The reason for the association between these snoRNAs and clinicopathological factors is not known at present. Many occur in polycistronic clusters, or in imprinted regions, suggesting that they are specifically regulated and in turn have specific regulatory roles in the differential modification of selected target RNAs and in the synthesis of ribosomal proteins (Mattick and Makunin, 2005).

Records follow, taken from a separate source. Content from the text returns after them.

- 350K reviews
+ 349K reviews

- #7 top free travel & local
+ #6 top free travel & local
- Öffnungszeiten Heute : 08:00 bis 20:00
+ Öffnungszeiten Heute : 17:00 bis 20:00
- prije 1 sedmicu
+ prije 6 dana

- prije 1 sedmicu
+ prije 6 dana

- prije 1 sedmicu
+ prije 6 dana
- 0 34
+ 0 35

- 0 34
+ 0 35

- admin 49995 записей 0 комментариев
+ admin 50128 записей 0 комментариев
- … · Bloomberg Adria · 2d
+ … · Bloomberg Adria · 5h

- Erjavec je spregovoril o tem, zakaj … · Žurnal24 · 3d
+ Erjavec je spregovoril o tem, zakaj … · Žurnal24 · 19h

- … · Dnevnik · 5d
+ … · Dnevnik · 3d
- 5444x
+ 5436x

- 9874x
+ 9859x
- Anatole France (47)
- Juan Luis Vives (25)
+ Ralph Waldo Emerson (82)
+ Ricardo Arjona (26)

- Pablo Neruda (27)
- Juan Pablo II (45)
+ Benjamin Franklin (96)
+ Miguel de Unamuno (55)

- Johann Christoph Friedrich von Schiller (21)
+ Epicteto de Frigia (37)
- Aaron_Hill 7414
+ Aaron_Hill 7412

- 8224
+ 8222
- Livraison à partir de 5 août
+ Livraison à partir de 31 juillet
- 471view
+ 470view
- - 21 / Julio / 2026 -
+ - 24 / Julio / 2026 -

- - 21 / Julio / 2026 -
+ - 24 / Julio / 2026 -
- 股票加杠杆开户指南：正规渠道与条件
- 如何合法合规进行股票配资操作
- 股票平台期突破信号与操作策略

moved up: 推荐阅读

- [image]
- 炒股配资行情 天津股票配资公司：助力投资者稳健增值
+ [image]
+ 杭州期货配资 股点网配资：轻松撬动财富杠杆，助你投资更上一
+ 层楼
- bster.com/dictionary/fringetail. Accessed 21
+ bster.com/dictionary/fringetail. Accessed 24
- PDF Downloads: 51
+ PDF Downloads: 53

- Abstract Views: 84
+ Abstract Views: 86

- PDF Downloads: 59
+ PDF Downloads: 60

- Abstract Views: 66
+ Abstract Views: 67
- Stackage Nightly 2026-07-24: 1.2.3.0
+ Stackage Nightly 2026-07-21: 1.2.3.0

Ribosomal DNA occurs at many known recombination hot spots (Stults et al, 2009) and ribosomal proteins are known to be dysregulated in cancer (van Riggelen et al, 2010), but little is known about how this occurs, or the role of their intronic snoRNAs. We noted generally lower levels of the snoRNAs in association with poor prognosis or more aggressive tumours. A decrease in ribosomal protein biogenesis may contribute to chromosomal instability, a hallmark of cancer. For example, depletion of RPL3 (and other members of the Yph1 complex) resulted in an increase in abnormal mitoses and aberrant metaphase plates (Killian et al, 2004). Additionally, many chemotherapeutic agents inhibit the biogenesis of ribosomes (Killian et al, 2004), so downregulating these proteins may evade chemotherapy.

In summary, the clear dysregulation of multiple snoRNAs and their host genes in cancer suggests a novel area of research in cancer initiation and progression. Their use as reference genes can introduce bias when determining miRNA expression, which is reduced by the use of U6, and by validating tissue-specific control genes in relevant cancer (rather than normal) samples.